Imaging is set to play a pivotal role in this development process. In the study of compounds where subjective patient experiences are obvious and make blinding trials a near impossibility, objective biomarkers are crucial. fMRI and EEG studies of the brain under the influence of psychedelics reveal the disruption of large-scale functional networks. PET imaging with 5-HT2A agonist radioligands could help to elucidate long-term drug action at a molecular level, although such ligands are currently lacking. 2023 saw the industry move beyond pilot studies and into an accelerated pursuit for answers across hundreds of trials, with the FDA releasing new guidance in this respect.

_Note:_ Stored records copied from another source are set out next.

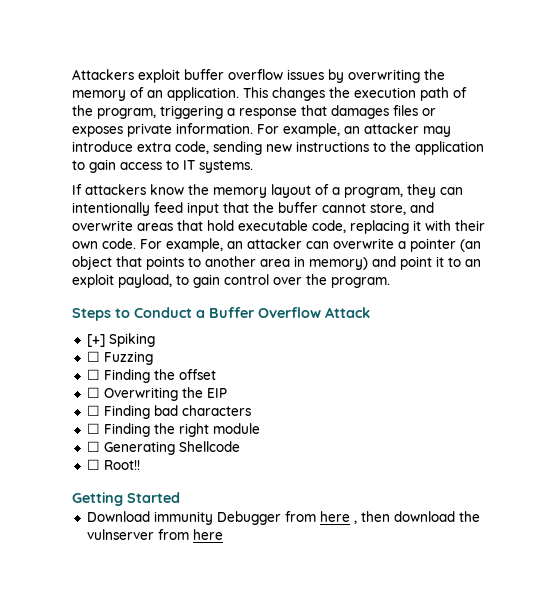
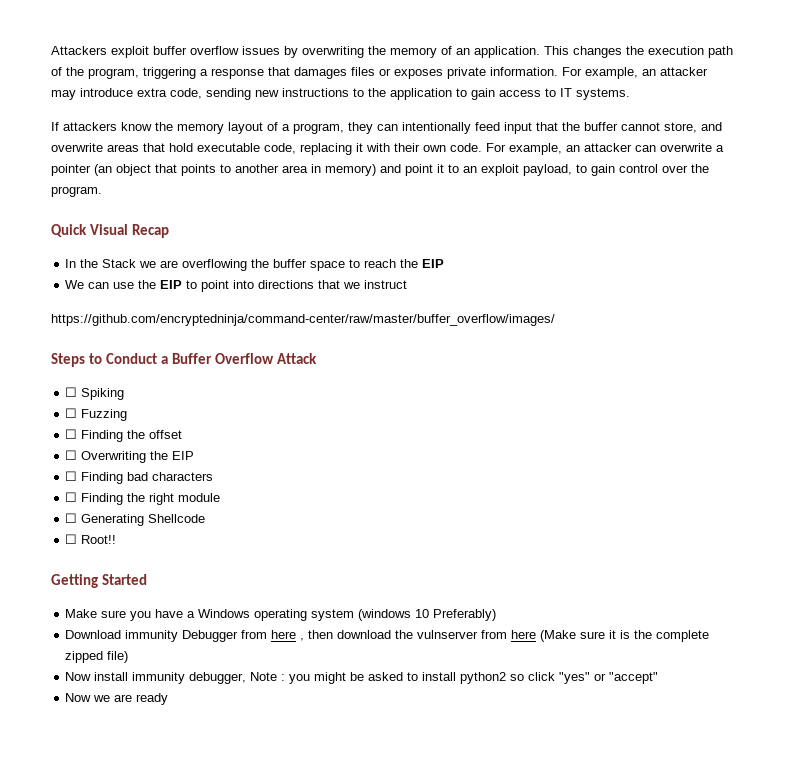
+ Quick Visual Recap
+ In the Stack we are overflowing the buffer space to reach the EIP
+ We can use the EIP to point into directions that we instruct
+ https://github.com/encryptedninja/command-center/raw/master/buffer_overflow/images/
- [+] Spiking
+ ☐ Spiking
+ Make sure you have a Windows operating system (windows 10 Preferably)
- Download immunity Debugger from here , then download the vulnserver from here
+ Download immunity Debugger from here , then download the vulnserver from here (Make sure it is the complete zipped file)
+ Now install immunity debugger, Note : you might be asked to install python2 so click "yes" or "accept"
+ Now we are ready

As MDMA edges ever closer to FDA approval as a PTSD treatment, will 2024 see us finally get to the bottom of these ‘hope or hype’ treatments?
Further reading:
End-to-end imaging solutions
As each of these trends improve trial accessibility, increase data volume and complicate data security, 2024 and beyond will see an increasing reliance on end-to-end solution providers to tie it all together. Trial sponsors will seek to cut costs by handing over the imaging arm to third parties such as QMENTA.This has the potential to ensure optimal site coordination, data harmonization and secure and efficient image analysis, all with the objective to extract as much as possible of the rich information that imaging data has to offer.